When in Doubt, Blame Bush
Listening to President Obama this week as he tried to defend the decisions he’s made on closing Guantanamo, you have to wonder what he would do without George W. Bush to kick around. Obama has yet to offer an acceptable plan to deal with the 240 remaining detainees at Guantanamo when he closes the doors on the detention facility. His fellow Democrats have been so frustrated with his lack of clarity that many of them have now voted, along with Republicans, to deny funding for closing Guantanamo until he comes up with a real plan. But he’s hoping the rest of us will forgive his lack of a workable policy and remember; it’s all Bush’s fault anyway.
The longer President Obama is in office, the less presidential he appears. In a speech at the National Archives on Thursday, Obama wrapped himself in the Constitution and Bill of Rights, but he spent much of his time playing politics. “We are cleaning up something that is – quite simply – a mess,” Obama whined, describing the Bush policies as a “misguided experiment that has left in its wake a flood of legal challenges that my administration is forced to deal with on a constant basis.”
The underlying message of the speech was: Don’t blame me; blame Bush. “I knew when I ordered Guantanamo closed that it would be difficult and complex,” he said. But where’s his empathy for how difficult and complex a decision his predecessor faced in opening Guantanamo in the first place?
It’s instructive to remember the conditions President Bush faced when he opened the detention facility. We were a nation at war with a stateless enemy committed to acts of terrorism against innocent civilians. Three thousand Americans had already been killed on U.S. soil on Sept. 11, 2001, the worst terrorist attack against Americans in history, and we weren’t sure when the next attack would come.

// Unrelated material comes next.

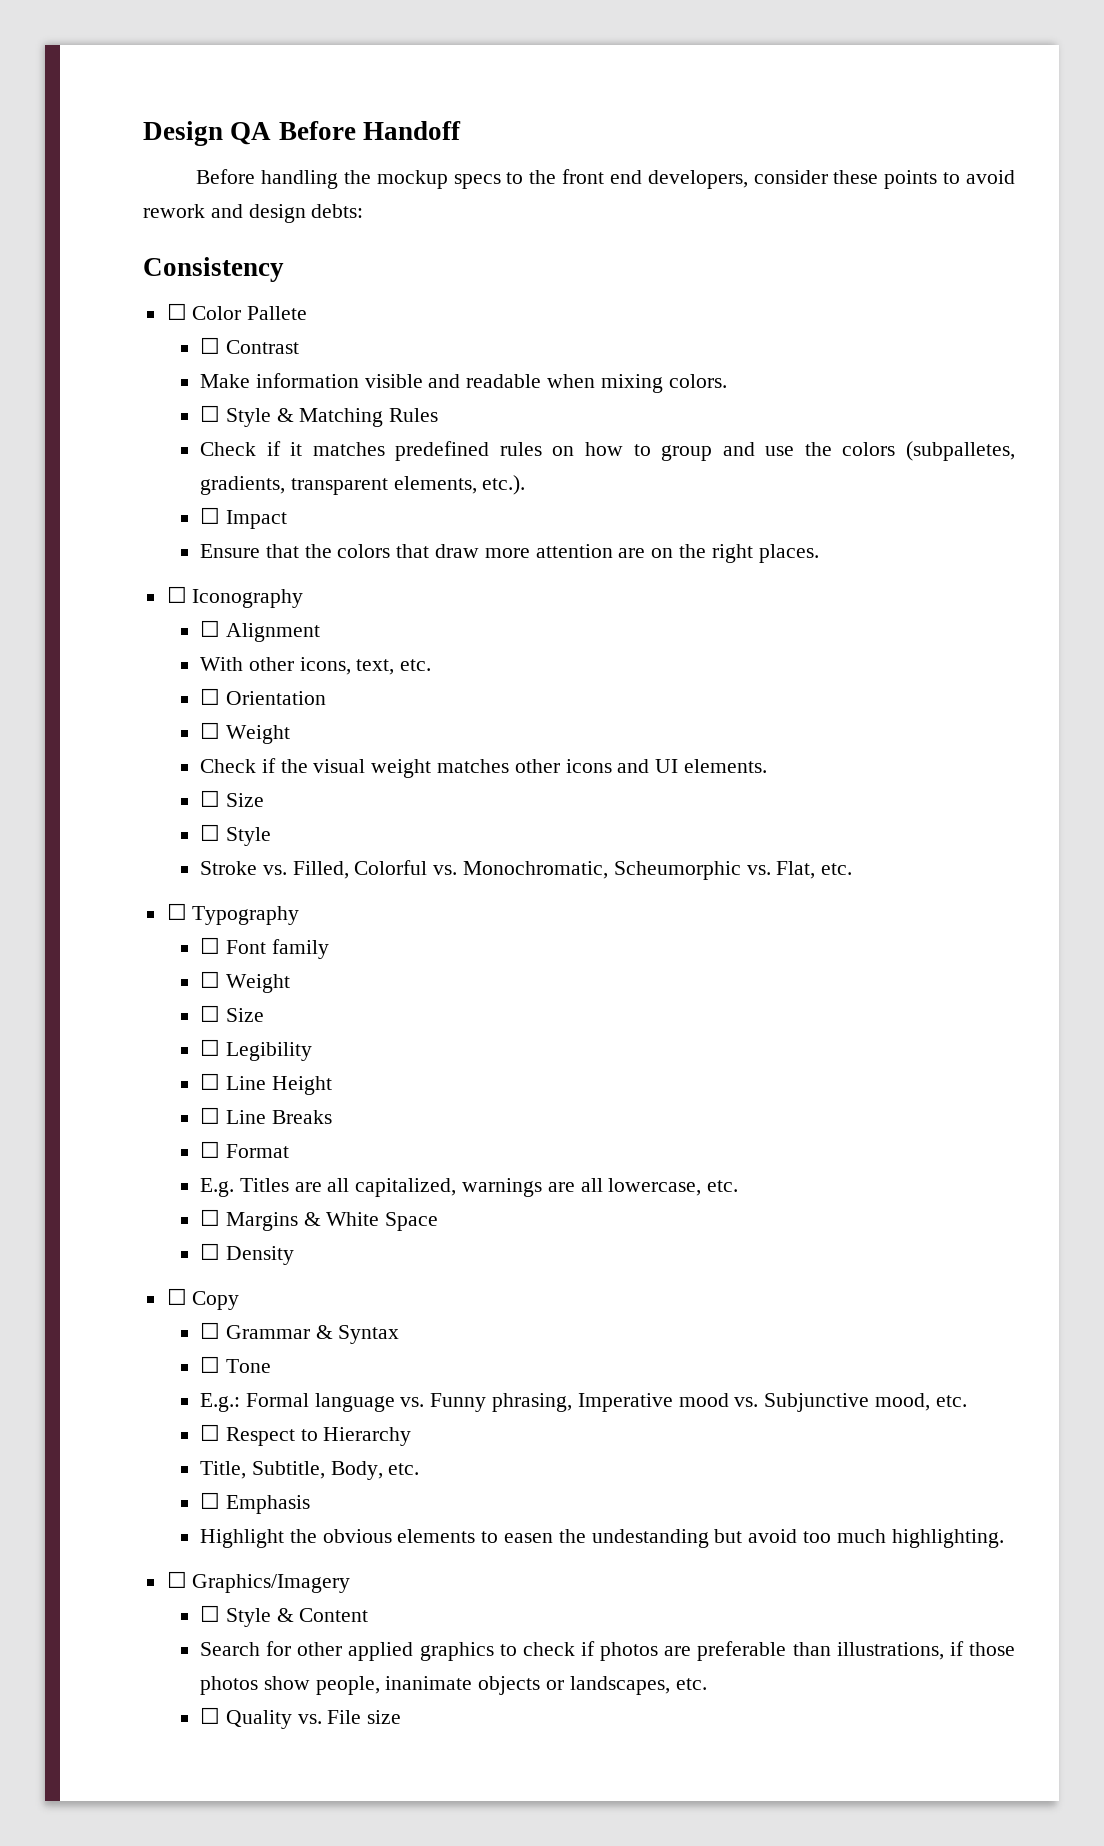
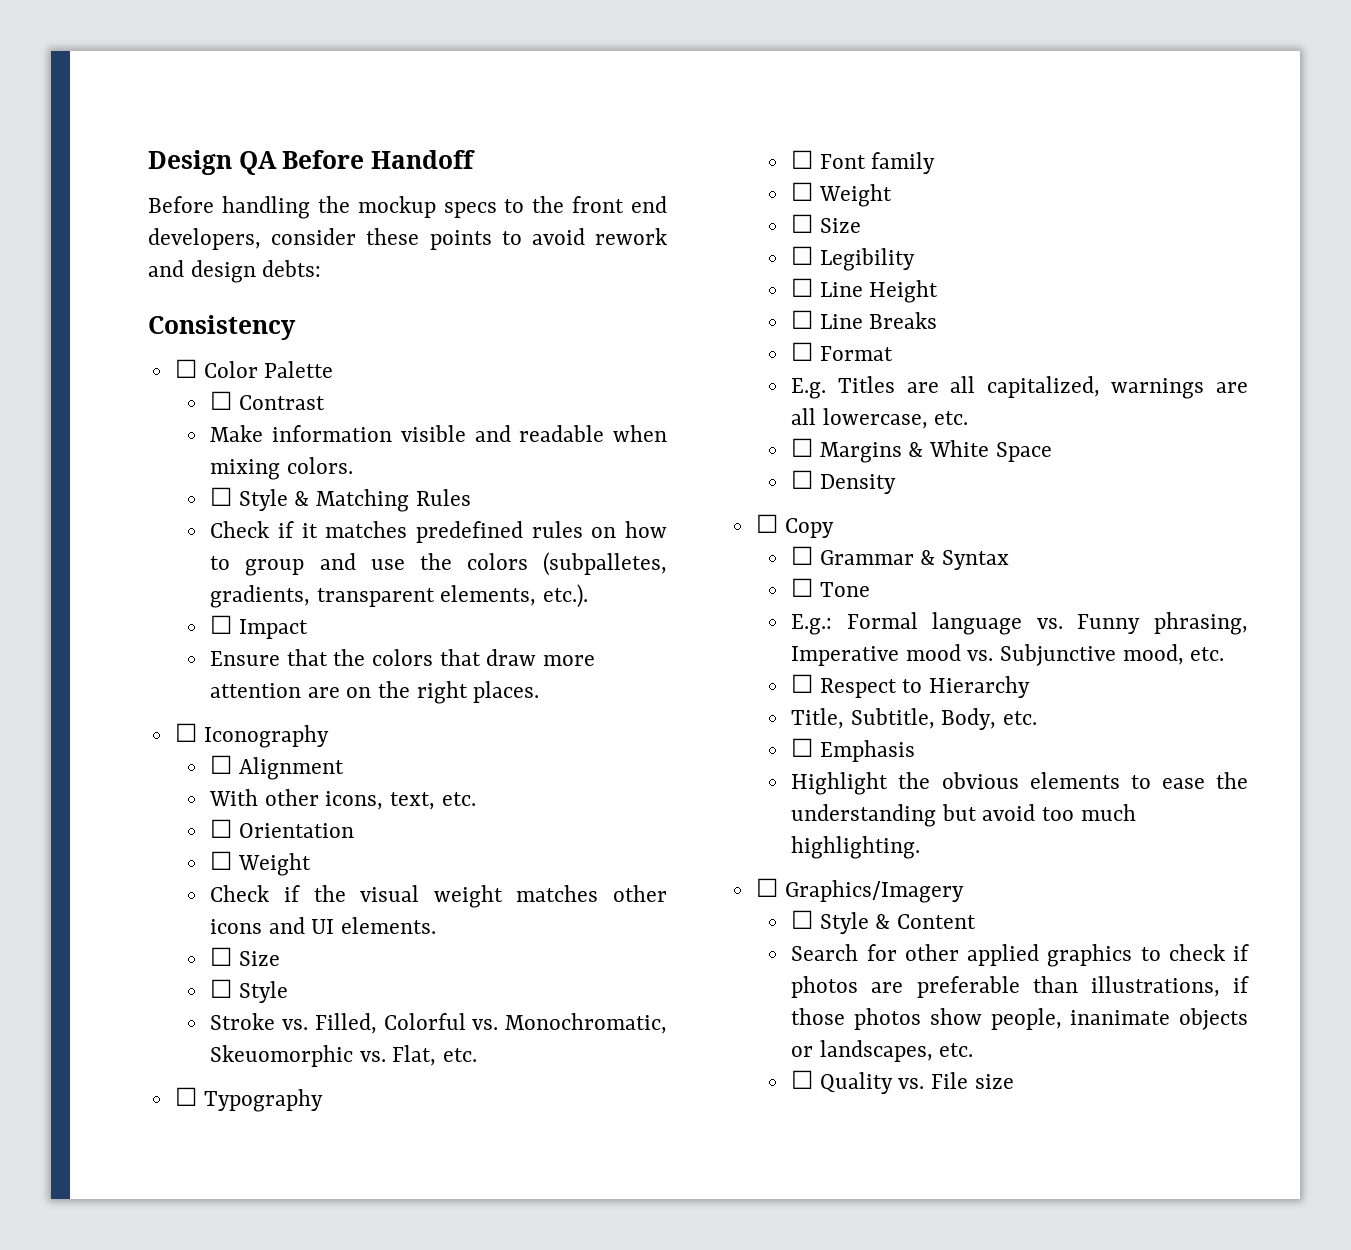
[247,306,308,320] Pallete -> [264,361,334,378] Palette
[613,861,741,880] Scheumorphic -> [210,1045,354,1067] Skeuomorphic
[504,1529,709,1548] easen the undestanding -> [1161,772,1248,789] [791,804,937,827] ease the understanding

Guantanamo received its first detainees in 2002 when the U.S. was fighting a war in Afghanistan to rid that country of the terrorists responsible for training, planning, and financing the 9/11 attacks. The legal memoranda that laid out how these men would be interrogated, held, and prosecuted were drafted in the same atmosphere. President Obama now dismissively describes this process as “ad hoc” and accuses his predecessors of having made “decisions based upon fear rather than foresight, and all too often trimmed facts and evidence to fit ideological predispositions.” But what he would have done in the fog of war had history put him in the Oval Office in that fateful period?
Obama spent most of his speech criticizing others. What he did not do was lay out his precise plans for dealing with the most dangerous terrorists when he closes Guantanamo. This includes men like Khalid Sheikh Mohammed, the mastermind of the 9/11 attacks and highest-value terrorist we have captured to date. He says he’s not going to release KSM or others who “remain at war with the United States,” but he simply kicked the can down the road in detailing concrete plans on where he’s going to detain such prisoners and for how long.
“If and when we determine that the United States must hold individuals to keep them from carrying out an act of war, we will do so within a system that involves judicial and congressional oversight,” Obama promised. And how, exactly, is that different than the judicial and congressional oversight that prompted the Bush administration to release some Guantanamo prisoners, try and convict others, and participate in endless legal challenges in our courts? Obama believes we should trust him to do what’s right, even though he won’t afford his predecessors the same courtesy.
In a matter of months, KSM and dozens of other terrorists will be taken from Guantanamo and brought to the U.S. Americans deserve to know where these killers will be held. President Obama promises that his administration “will do everything in our power to keep the American people safe.” But those are empty words without a detailed plan. The best Obama has come up with so far is to keep in place many of the Bush policies, while denouncing the man who proved he could keep us safe for seven years, George W. Bush.